The battle occurred on the afternoon of the second day, July 2. The Union Chief of Engineers, Brigadier General Gouverneur Warren climbed up to the rocks of Little Round Top and noticed, to his surprise, that this southern part of the ridge was undefended. He quickly ordered Colonel Strong Vincent of Sykes Third Brigade to occupy the gap in the Union line. Vincent ordered Colonel Joshua Lawrence Chamberlain and his 350 men of the 20th Maine to occupy the extreme left of the Union line and told Chamberlain to hold his ground “at all hazards”. The term “at all hazards” means to hold your position at all costs, no matter what.
Chamberlain placed his men knowing that if he did not hold the southern line then the rebels would inflict damage and compromise the Union’s flank on Little Round Top. What ensued was a two hour wave of assault by the 15th Alabamans, up the slope towards the 20th of Maine’s position. Chamberlain’s men where outnumbered and running out of ammunition.
At this point in the battle, Colonel Chamberlain made a heroic and quick decision. He had very little options, he could not leave his position and his soldiers where now about out of ammunition. He ordered his men to “fix bayonets” and the 20th Maine charged down the hill towards the Confederates and drove them off the hill and took many prisoners.
For this heroics that day, Chamberlain was awarded the Medal of Honor. Chamberlain’s has been elevated since Little Round Top with the publication of The Killer Angels by Michael Shaara in 1974 (the book was later made into a film called “Gettysburg”). It was awarded the Pulitzer Prize in fiction in 1975. The historical novel of the three day battle of Gettysburg puts Chamberlain at the center.
Chamberlain was born in Maine and went on to attend Bowdoin College where he later became a professor, teaching languages and rhetoric. He was fluent in ten languages but wanted to serve his country in the military but Bowdoin would not grant him leave to join. Chamberlain took a so called “sabbatical” to Europe but instead joined the Union army. His defining moment was this defense and bayonet charge at Little Round Top, which earned him the moniker, “Lion of Little Round Top”. The citation for his Medal of Honor read, “(for) daring heroism and great tenacity in holding his position on the Little Round Top against repeated assaults.”

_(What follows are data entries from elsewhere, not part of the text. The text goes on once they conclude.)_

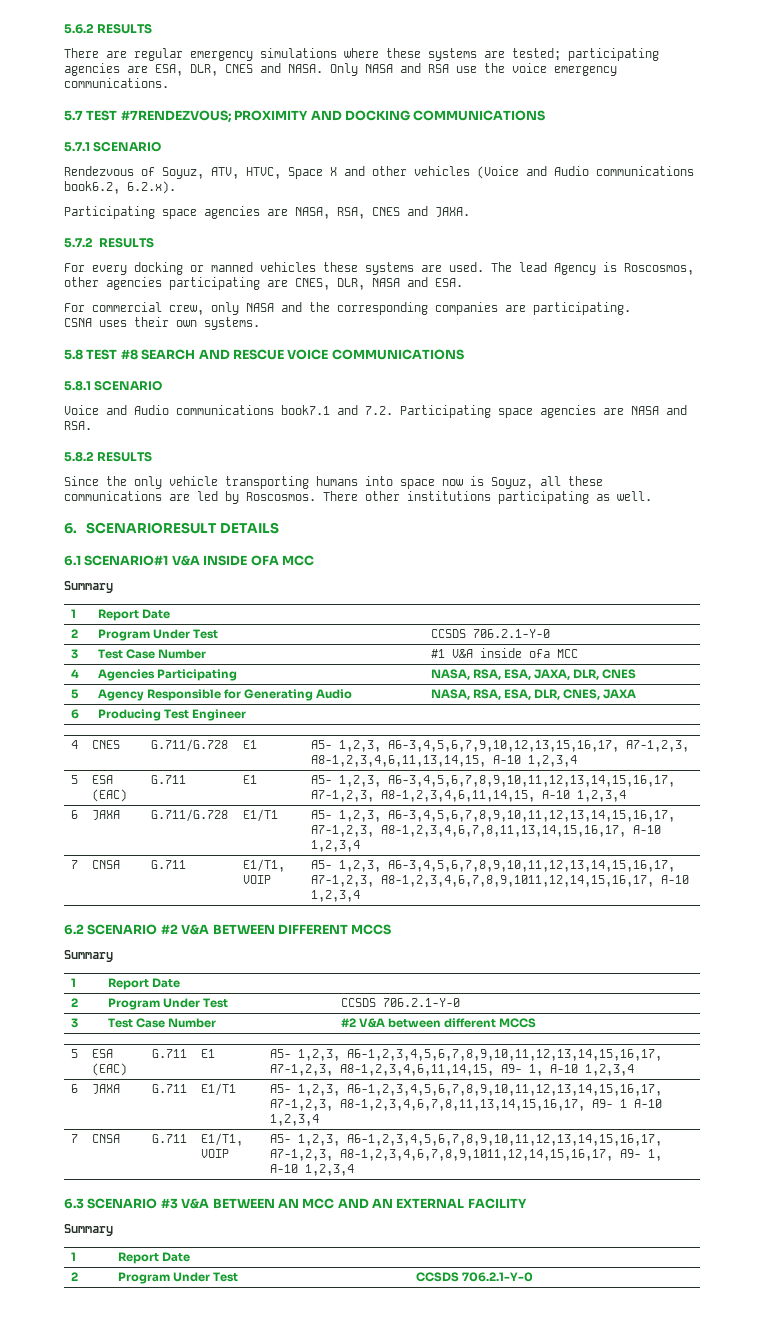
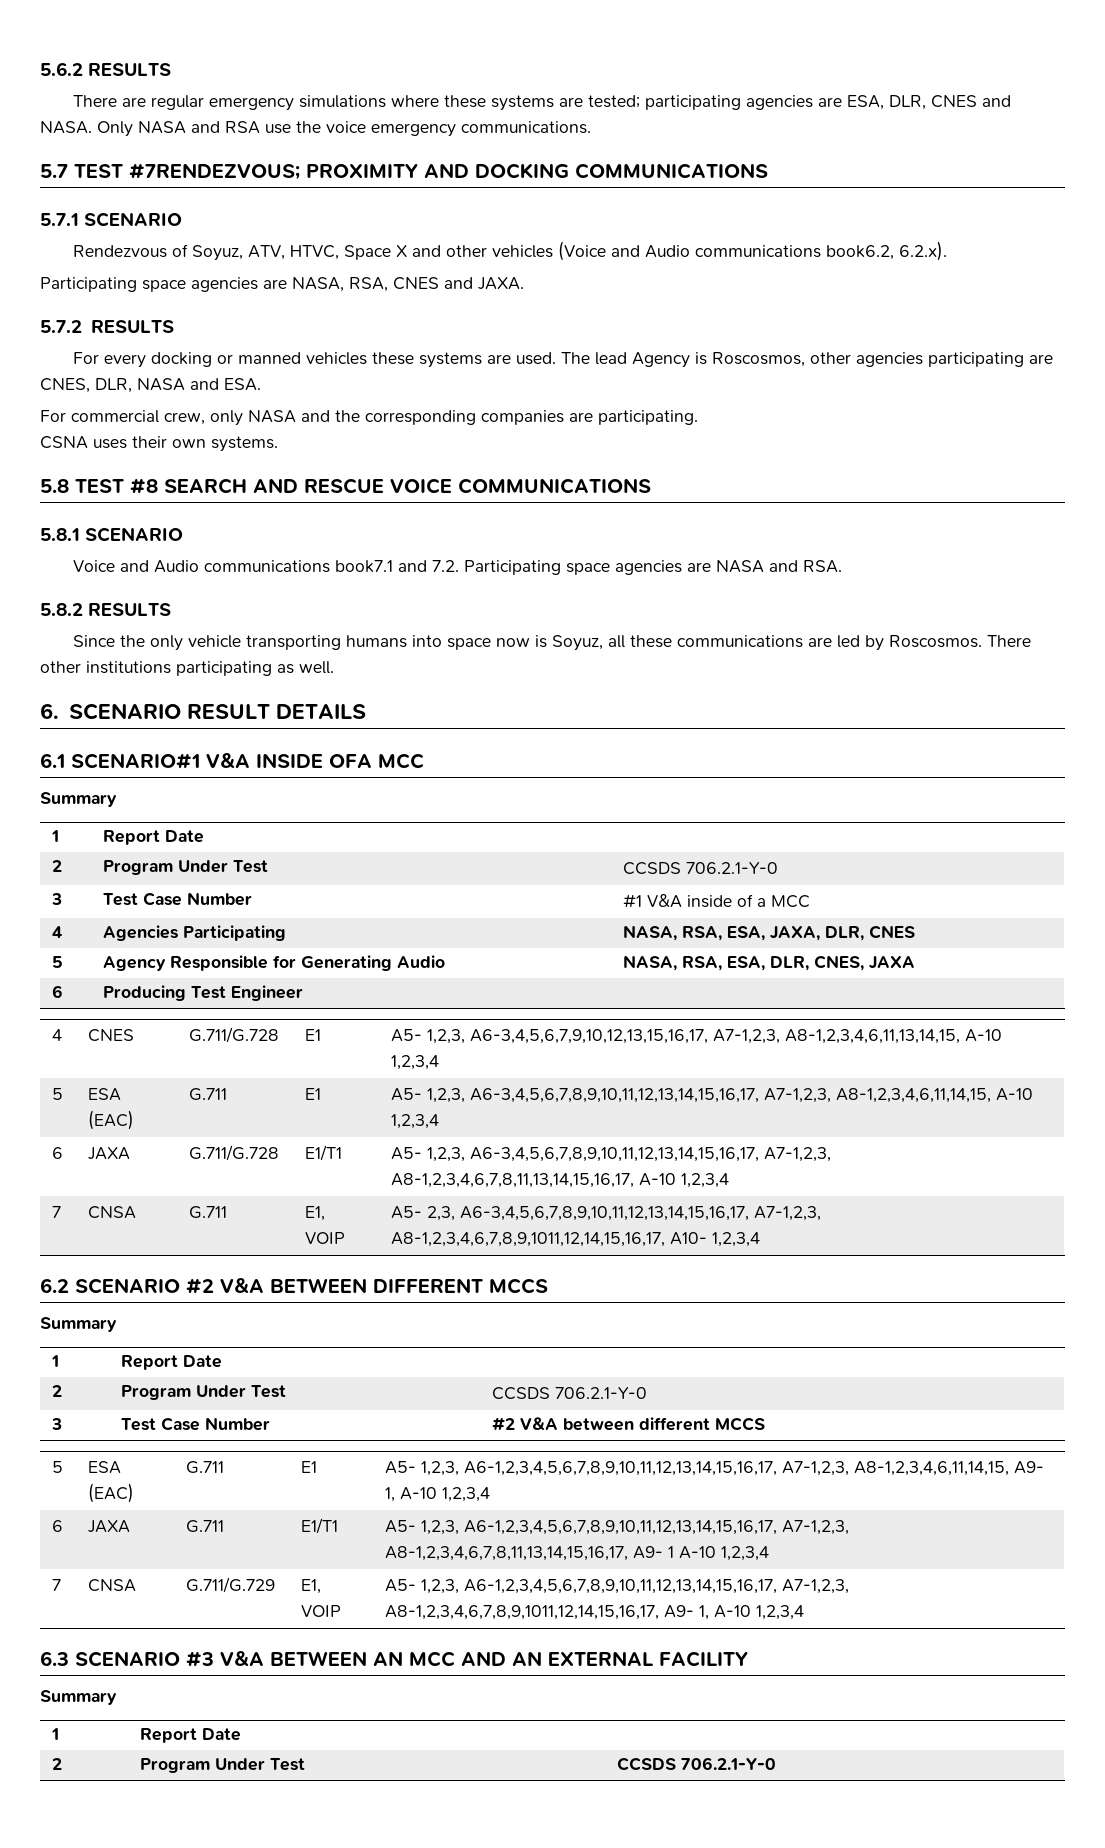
- 6. SCENARIORESULT DETAILS
+ 6. SCENARIO RESULT DETAILS
- 3 | Test Case Number | #1 V&A inside ofa MCC
+ 3 | Test Case Number | #1 V&A inside of a MCC
- 7 | CNSA | G.711 | E1/T1, VOIP | A5- 1,2,3, A6-3,4,5,6,7,8,9,10,11,12,13,14,15,16,17, A7-1,2,3, A8-1,2,3,4,6,7,8,9,1011,12,14,15,16,17, A-10 1,2,3,4
+ 7 | CNSA | G.711 | E1, VOIP | A5- 2,3, A6-3,4,5,6,7,8,9,10,11,12,13,14,15,16,17, A7-1,2,3, A8-1,2,3,4,6,7,8,9,1011,12,14,15,16,17, A10- 1,2,3,4
- 7 | CNSA | G.711 | E1/T1, VOIP | A5- 1,2,3, A6-1,2,3,4,5,6,7,8,9,10,11,12,13,14,15,16,17, A7-1,2,3, A8-1,2,3,4,6,7,8,9,1011,12,14,15,16,17, A9- 1, A-10 1,2,3,4
+ 7 | CNSA | G.711/G.729 | E1, VOIP | A5- 1,2,3, A6-1,2,3,4,5,6,7,8,9,10,11,12,13,14,15,16,17, A7-1,2,3, A8-1,2,3,4,6,7,8,9,1011,12,14,15,16,17, A9- 1, A-10 1,2,3,4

At the end of the war, Chamberlain was chosen to command the surrender ceremony of the Confederate Army at Appomattox. In James McPherson’s iconic tome of the Cilvil War, “Battle Cry of Freedom” he wrote of the moment, as Confederate General John B. Gordon led his troops towards two of Chamberlain’s brigades:
As Gordon approached the head of these men with “his chin drooped to his breast, downhearted and dejected in appearance,” Chamberlain gave a brief order, and a bugle call rang out. Instantly the Union soldiers shifted from order arms to carry arms, the salute of honor. Hearing the sound General Gordon looked up in surprise, and with sudden realization turned smartly to Chamberlain, dipped his sword in salute, and ordered his own men to carry arms. These enemies in many a bloody battle ended the war not with shame on one side and exultation on the other but with a soldier’s “mutual salutation and farewell.”
Chamberlain later became Governor of Maine and President of Bowdoin College. He was wounded five times during the Civil War and he eventually died of his last wound in 1914, making him one of the last causalities of the Civil War.